Your photos may reveal where and when they were taken. Here is how to see and remove that.

Every photo your phone or camera takes can store hidden information called EXIF metadata. It is attached to the file and travels with it when you share it.

What EXIF can reveal

  • GPS location - the exact latitude and longitude where the photo was taken. This is the big privacy risk.
  • Camera or phone make and model.
  • Date and time the photo was captured.
  • Camera settings (ISO, aperture, shutter, lens).

If you post or send an original photo, whoever receives it can often read all of this, including where you live or work.

Do social networks not strip it?

Some platforms remove EXIF on upload, many do not, and files you send directly by email, chat or messenger frequently keep the full data. Relying on the platform is not a guarantee. The only reliable approach is to strip it yourself before sharing.

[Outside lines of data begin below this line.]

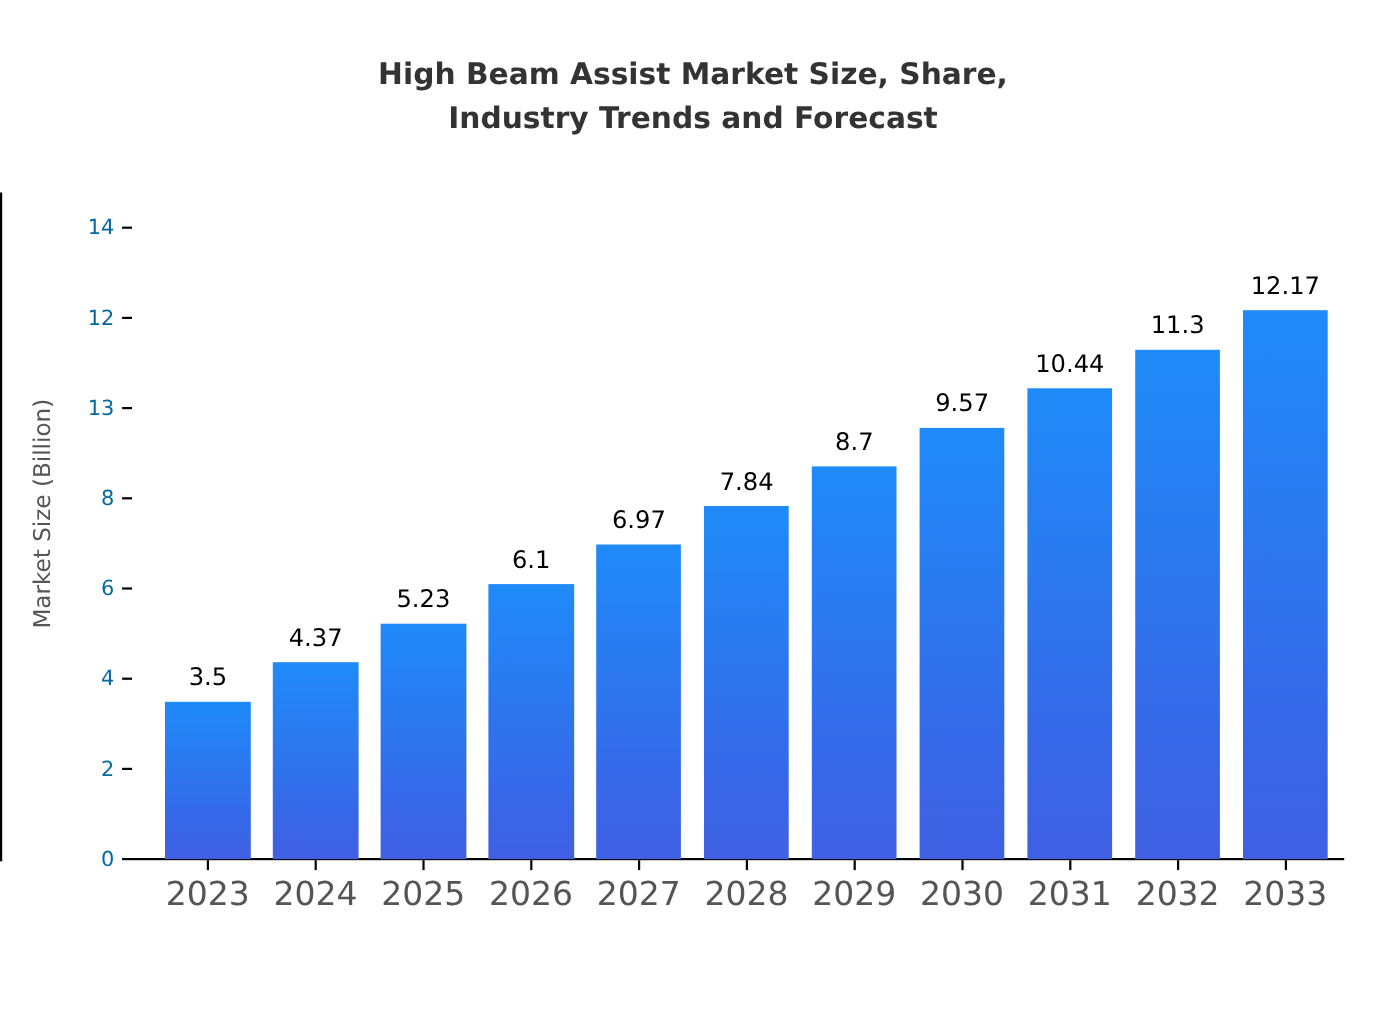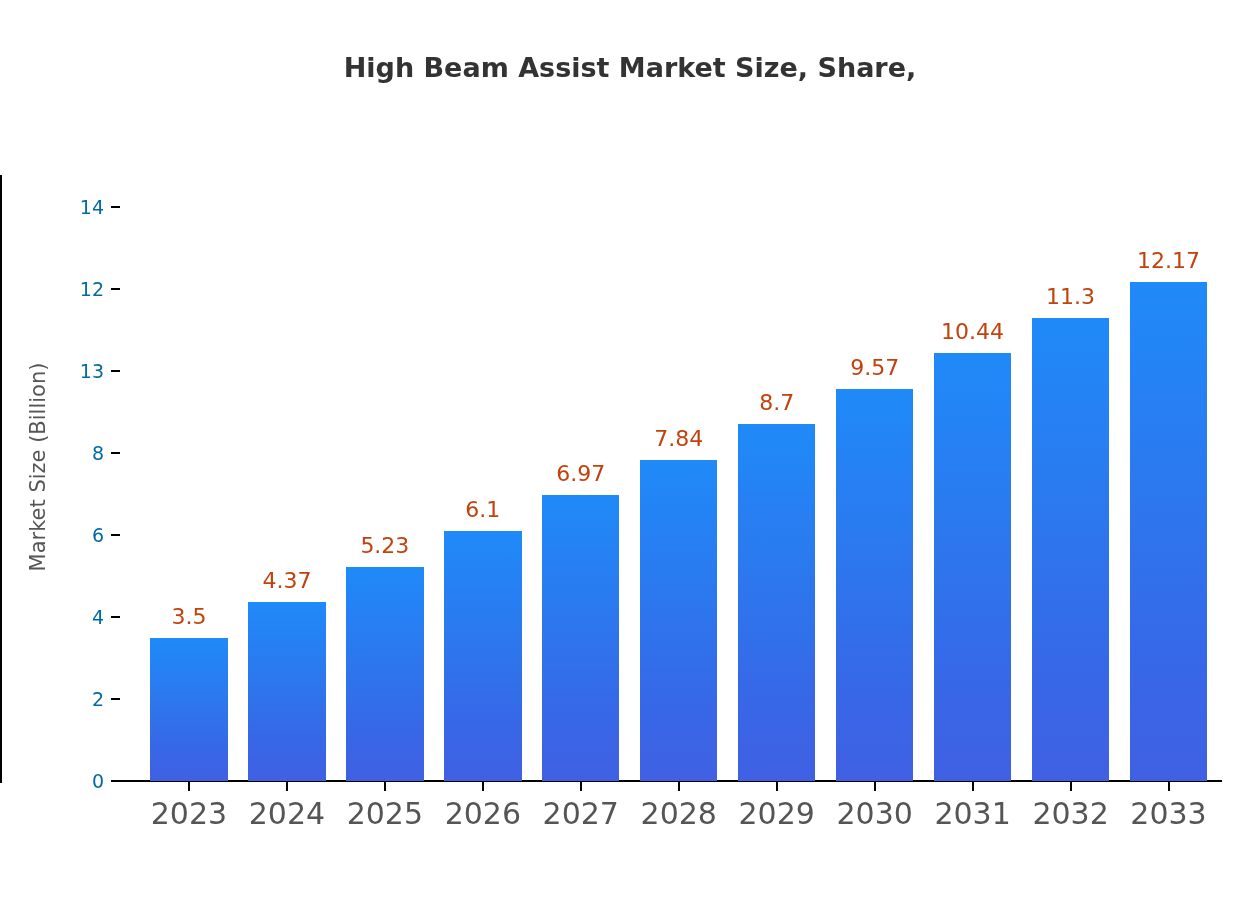--- a/index.html
+++ b/index.html
@@ -154,6 +154,7 @@
 
   <div id="chart-title">
     <span class="title-line">High Beam Assist Market Size, Share,</span>
+    <span class="title-line">Industry Trends and Forecast</span>
   </div>
 
   <div id="y-axis-title">Market Size (Billion)</div>

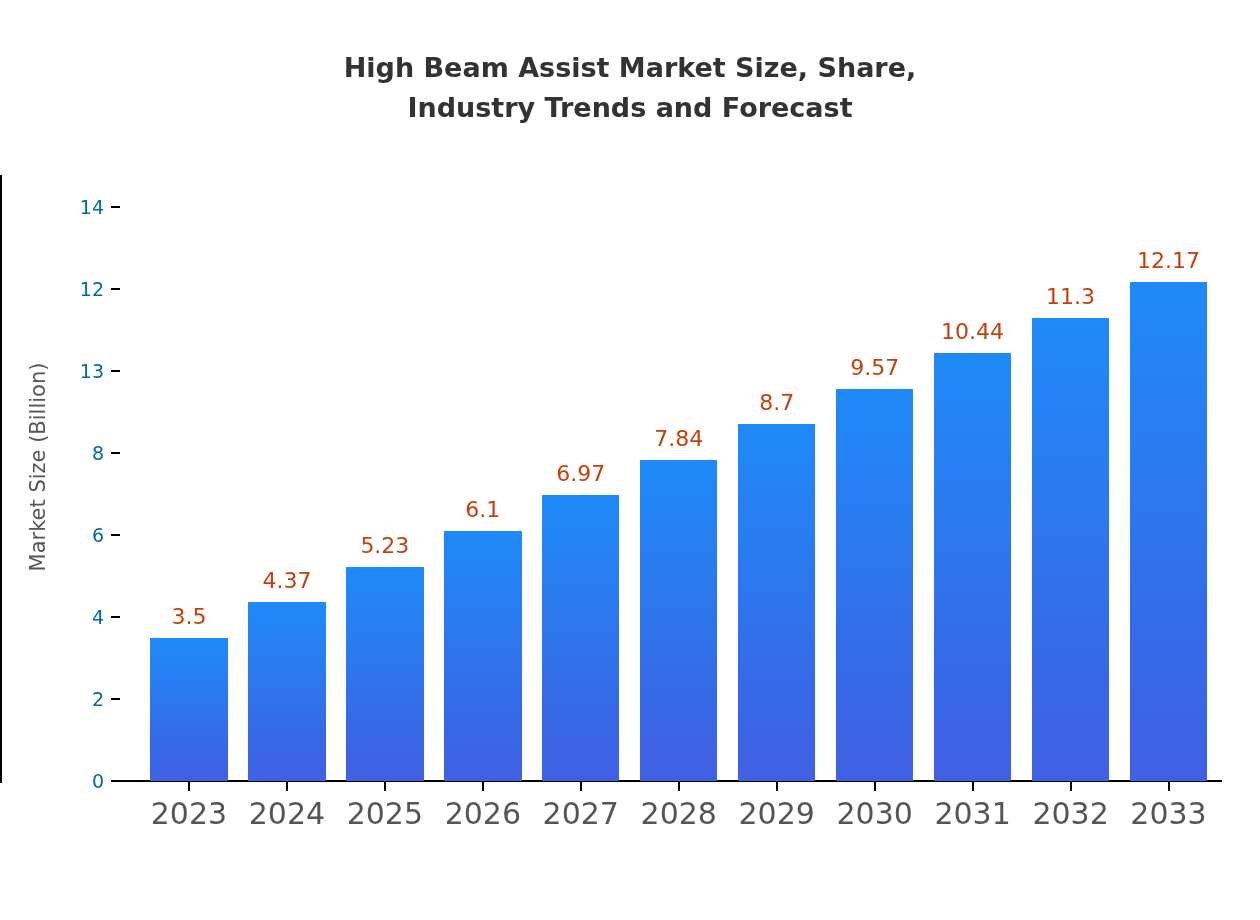--- a/index.html
+++ b/index.html
@@ -131,7 +131,7 @@
     position: absolute;
     text-align: center;
     font-size: 22px;
-    color: #c2410c;
+    color: #000000;
     white-space: nowrap;
     line-height: 26px;
   }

How to remove it (privately)

Use our View and strip EXIF tool. Drop a photo and it shows you exactly what is hidden inside, highlighting GPS coordinates if present, then lets you download a clean copy with all metadata removed. Everything runs in your browser, so the photo is never uploaded.

A note on re-saving

Stripping metadata works by re-saving the image without the EXIF block. The visible pixels stay the same. If you also want a smaller file, compress the clean copy afterwards with our image compressor.